Data entries:
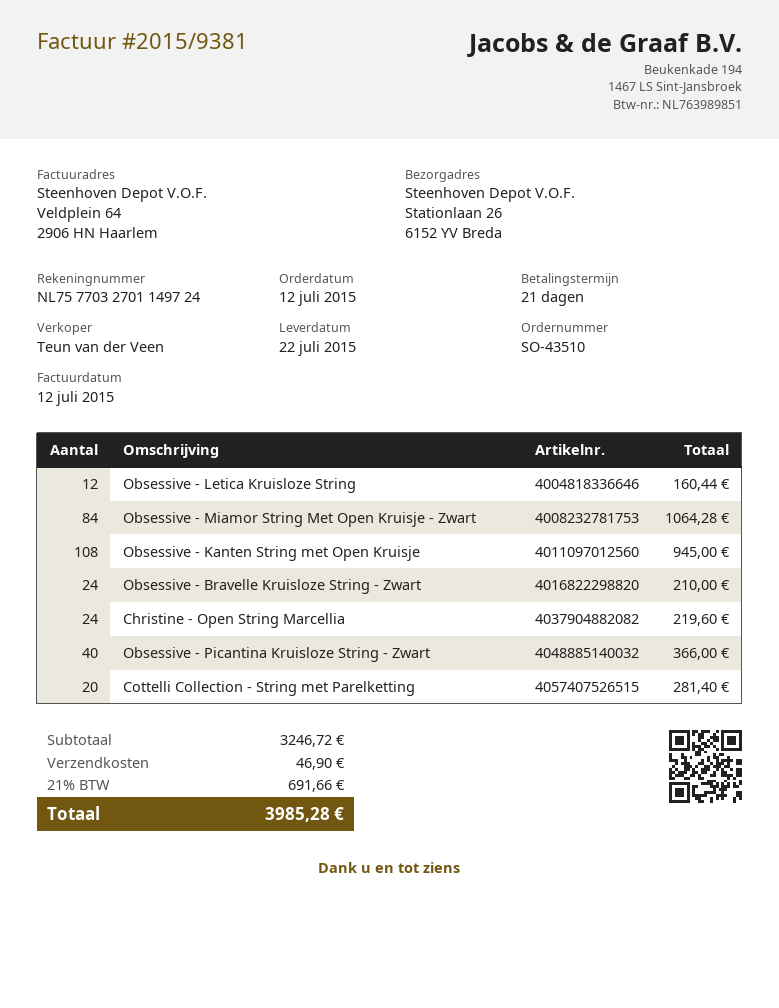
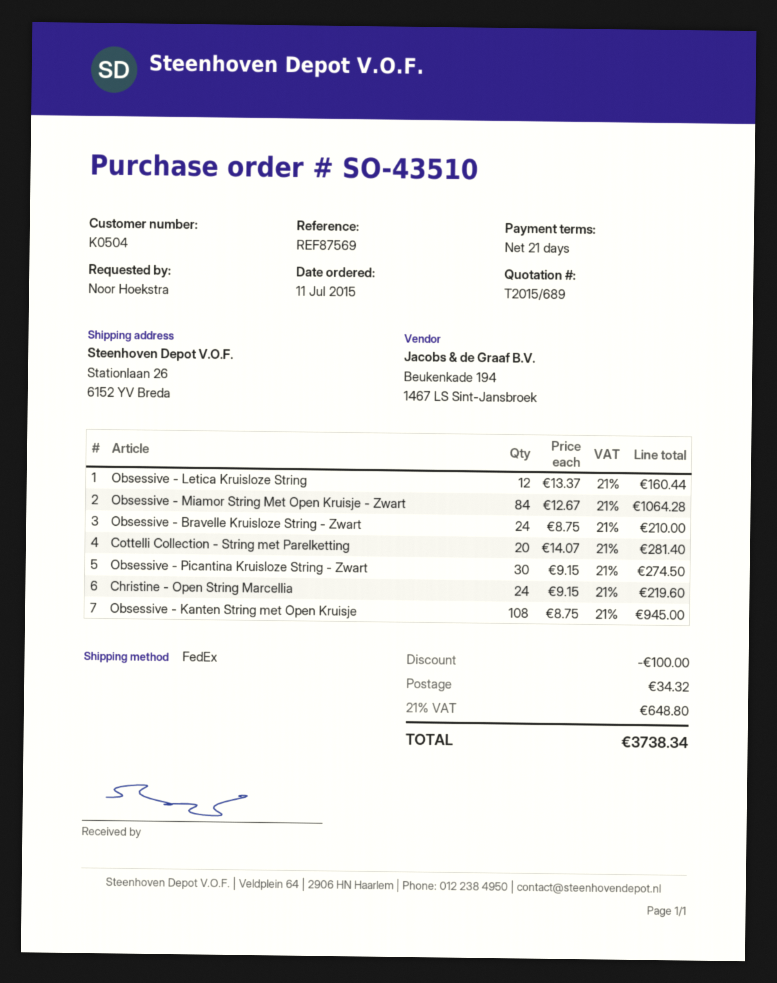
order date: 2015-07-12 -> 2015-07-11
Obsessive - Picantina Kruisloze String - Zwart: 40 for 366.00 -> 30 for 274.50
discount: none -> 100.00
shipping: 46.90 -> 34.32
tax: 21% = 691.66 -> 21% = 648.80
total: 3985.28 -> 3738.34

__Problem description__
Copy out the lines above unchanged. Skip the images.

__Written solution__
order date: 2015-07-12 -> 2015-07-11
Obsessive - Picantina Kruisloze String - Zwart: 40 for 366.00 -> 30 for 274.50
discount: none -> 100.00
shipping: 46.90 -> 34.32
tax: 21% = 691.66 -> 21% = 648.80
total: 3985.28 -> 3738.34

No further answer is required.